Izuki beku di udara.
Ia menghela napas panjang sebelum kemudian facepalm menggunakan tangannya yang satu. Mimpi apa dia semalam sehingga bisa terjebak dalam situasi mengenaskan seperti ini?
"Tolong, jangan bikin spekulasi yang aneh-aneh."
.
.
.
.
"Begitulah," Izuki menyuapkan satu sendok omelette rice ke dalam mulutnya sendiri, lalu berdehem, "makanya aku tidak menyangka kalau pasangan kencanku hari ini adalah seorang laki-laki."
Moriyama mengangguk, "Oh, itu kenapa kau berkata kalau kau mengharapkan seseorang yang lebih feminine dan lebih berdada." Ia menopang kepalanya dengan tangan kiri, tangan kanan memainkan spaghetti yang ada di piring menggunakan garpu, "Dulu aku juga selalu mengejar yang seperti itu. Yang cantik, imut, berdada, seksi."
Izuki mengangkat kedua alisnya, "Itu yang ingin aku tanyakan kepadamu," ia mengelap mulutnya menggunakan tisu, "selama ini, aku kira kau hanya tertarik pada perempuan. Bahkan di latih tanding kita dulu, semua tembakanmu kaudedikasikan untuk seluruh wanita cantik di luar sana."
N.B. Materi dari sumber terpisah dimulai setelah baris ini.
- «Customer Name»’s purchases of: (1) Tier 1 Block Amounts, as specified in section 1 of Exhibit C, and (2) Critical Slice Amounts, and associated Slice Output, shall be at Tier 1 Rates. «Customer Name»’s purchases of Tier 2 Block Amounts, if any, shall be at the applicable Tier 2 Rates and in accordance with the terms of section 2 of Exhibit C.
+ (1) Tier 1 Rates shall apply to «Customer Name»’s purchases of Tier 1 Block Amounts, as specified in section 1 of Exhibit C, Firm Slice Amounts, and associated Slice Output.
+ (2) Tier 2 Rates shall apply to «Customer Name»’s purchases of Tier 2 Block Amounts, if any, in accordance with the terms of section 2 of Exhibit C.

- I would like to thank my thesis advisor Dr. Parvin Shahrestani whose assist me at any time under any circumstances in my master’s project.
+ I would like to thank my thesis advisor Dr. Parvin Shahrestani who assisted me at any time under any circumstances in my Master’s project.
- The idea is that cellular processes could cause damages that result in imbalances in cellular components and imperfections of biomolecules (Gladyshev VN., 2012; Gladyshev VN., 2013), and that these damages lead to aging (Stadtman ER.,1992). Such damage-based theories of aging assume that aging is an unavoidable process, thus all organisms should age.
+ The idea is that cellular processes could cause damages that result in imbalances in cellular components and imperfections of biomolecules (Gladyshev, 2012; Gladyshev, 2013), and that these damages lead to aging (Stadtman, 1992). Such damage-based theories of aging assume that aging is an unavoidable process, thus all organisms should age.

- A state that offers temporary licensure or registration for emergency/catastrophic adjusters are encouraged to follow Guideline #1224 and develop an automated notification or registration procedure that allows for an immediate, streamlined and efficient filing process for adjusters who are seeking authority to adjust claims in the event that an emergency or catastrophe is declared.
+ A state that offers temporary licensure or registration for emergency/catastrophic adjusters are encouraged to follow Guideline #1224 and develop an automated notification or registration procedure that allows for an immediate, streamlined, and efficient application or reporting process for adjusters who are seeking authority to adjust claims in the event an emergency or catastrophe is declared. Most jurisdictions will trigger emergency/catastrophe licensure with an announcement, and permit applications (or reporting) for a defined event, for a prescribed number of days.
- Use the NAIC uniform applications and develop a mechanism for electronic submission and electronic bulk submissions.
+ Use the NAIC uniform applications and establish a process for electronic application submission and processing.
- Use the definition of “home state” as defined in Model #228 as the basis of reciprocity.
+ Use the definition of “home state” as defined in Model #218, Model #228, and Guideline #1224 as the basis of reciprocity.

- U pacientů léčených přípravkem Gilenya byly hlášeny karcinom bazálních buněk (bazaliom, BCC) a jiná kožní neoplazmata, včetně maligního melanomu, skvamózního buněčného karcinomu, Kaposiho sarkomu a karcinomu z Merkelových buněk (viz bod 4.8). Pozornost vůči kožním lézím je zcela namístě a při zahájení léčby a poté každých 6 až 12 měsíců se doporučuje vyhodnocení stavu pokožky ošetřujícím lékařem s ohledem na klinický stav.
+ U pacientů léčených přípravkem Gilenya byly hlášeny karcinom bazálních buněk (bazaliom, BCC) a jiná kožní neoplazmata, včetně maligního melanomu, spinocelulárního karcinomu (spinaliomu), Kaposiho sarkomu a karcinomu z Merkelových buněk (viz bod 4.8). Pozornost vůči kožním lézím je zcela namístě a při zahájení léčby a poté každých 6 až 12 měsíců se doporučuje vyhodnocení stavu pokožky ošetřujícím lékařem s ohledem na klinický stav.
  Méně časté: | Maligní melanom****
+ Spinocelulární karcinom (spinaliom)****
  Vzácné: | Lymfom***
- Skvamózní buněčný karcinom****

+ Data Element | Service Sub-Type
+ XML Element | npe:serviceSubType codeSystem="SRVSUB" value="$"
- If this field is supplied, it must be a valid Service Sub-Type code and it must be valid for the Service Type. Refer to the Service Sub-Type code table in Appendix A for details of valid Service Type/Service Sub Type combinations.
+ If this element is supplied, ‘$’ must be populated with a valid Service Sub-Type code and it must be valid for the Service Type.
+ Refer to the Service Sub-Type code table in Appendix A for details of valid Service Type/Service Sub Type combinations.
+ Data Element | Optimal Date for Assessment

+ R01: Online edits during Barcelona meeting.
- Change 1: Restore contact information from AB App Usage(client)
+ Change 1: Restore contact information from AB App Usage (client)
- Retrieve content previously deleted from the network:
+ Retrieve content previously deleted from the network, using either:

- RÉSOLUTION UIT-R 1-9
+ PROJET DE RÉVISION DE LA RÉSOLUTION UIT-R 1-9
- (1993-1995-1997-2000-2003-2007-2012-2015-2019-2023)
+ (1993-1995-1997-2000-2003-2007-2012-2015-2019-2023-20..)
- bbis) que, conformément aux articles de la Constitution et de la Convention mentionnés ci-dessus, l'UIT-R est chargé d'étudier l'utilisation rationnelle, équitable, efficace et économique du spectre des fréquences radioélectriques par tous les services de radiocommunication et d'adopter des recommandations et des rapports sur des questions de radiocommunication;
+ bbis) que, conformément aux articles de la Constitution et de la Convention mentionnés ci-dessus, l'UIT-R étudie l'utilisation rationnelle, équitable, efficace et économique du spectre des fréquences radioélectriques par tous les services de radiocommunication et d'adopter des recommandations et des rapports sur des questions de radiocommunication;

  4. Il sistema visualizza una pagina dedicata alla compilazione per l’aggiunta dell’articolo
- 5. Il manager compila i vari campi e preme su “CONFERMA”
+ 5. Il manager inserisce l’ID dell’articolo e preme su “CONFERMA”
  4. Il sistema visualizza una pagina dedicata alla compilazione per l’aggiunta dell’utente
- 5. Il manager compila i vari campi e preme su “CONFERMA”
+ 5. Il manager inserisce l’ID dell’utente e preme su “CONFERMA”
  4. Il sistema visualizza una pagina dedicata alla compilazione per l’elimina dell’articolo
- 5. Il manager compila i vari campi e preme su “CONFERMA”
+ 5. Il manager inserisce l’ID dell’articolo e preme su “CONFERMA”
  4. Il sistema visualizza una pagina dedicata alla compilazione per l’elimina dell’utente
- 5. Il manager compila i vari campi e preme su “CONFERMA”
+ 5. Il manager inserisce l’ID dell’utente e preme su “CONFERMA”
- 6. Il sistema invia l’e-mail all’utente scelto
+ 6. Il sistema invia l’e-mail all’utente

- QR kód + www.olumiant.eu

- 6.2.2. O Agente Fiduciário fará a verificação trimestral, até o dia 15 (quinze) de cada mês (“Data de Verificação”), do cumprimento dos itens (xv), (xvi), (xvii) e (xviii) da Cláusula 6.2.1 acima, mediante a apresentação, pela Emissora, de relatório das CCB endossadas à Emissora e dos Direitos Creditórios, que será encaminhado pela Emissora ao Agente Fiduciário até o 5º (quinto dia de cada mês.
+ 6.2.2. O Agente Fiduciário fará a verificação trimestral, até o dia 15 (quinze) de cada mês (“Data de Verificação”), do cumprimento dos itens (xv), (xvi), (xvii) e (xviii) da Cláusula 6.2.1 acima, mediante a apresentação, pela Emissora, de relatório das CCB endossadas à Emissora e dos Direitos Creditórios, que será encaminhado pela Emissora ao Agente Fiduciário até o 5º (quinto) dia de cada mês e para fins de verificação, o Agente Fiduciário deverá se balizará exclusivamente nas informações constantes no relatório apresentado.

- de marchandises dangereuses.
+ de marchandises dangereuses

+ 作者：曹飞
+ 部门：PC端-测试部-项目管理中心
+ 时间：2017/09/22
Izuki bisa mendengar Moriyama tertawa kecil, "Tunggu, itu tadi kau tidak sedang cemburu, 'kan?" ia masih tertawa, mengabaikan Izuki yang memutar bola mata lalu berkata 'ya Tuhan'. Moriyama mengacak poninya sendiri, "Sebenarnya, aku sendiri juga tidak mengerti. Tapi, di Winter Cup kemarin, aku melihatmu sebagai sosok yang paling bersinar. Bahkan kau kelihatan lebih cantik dari semua perempuan yang ada di sana." Diakhiri dengan senyum penuh wibawa.
Izuki tidak tahu harus bereaksi seperti apa. Haruskah ia melemparkan piring kosong di atas meja ke wajah Moriyama karena laki-laki itu baru saja memanggilnya cantik? Dan di sisi lain dia sebenarnya senang juga karena baru kali ini dipuji seperti itu.
Pada akhirnya ia memutuskan untuk berdehem, "Thanks? Pujian yang sangat menyentuh hati. Minus kata cantik."
"Sama-sama," Moriyama tersenyum lebar, lalu menggaruk kepalanya dengan agak kikuk, "err, kau tidak punya fobia terhadap hal-hal yang berkaitan dengan homoseksual, 'kan?"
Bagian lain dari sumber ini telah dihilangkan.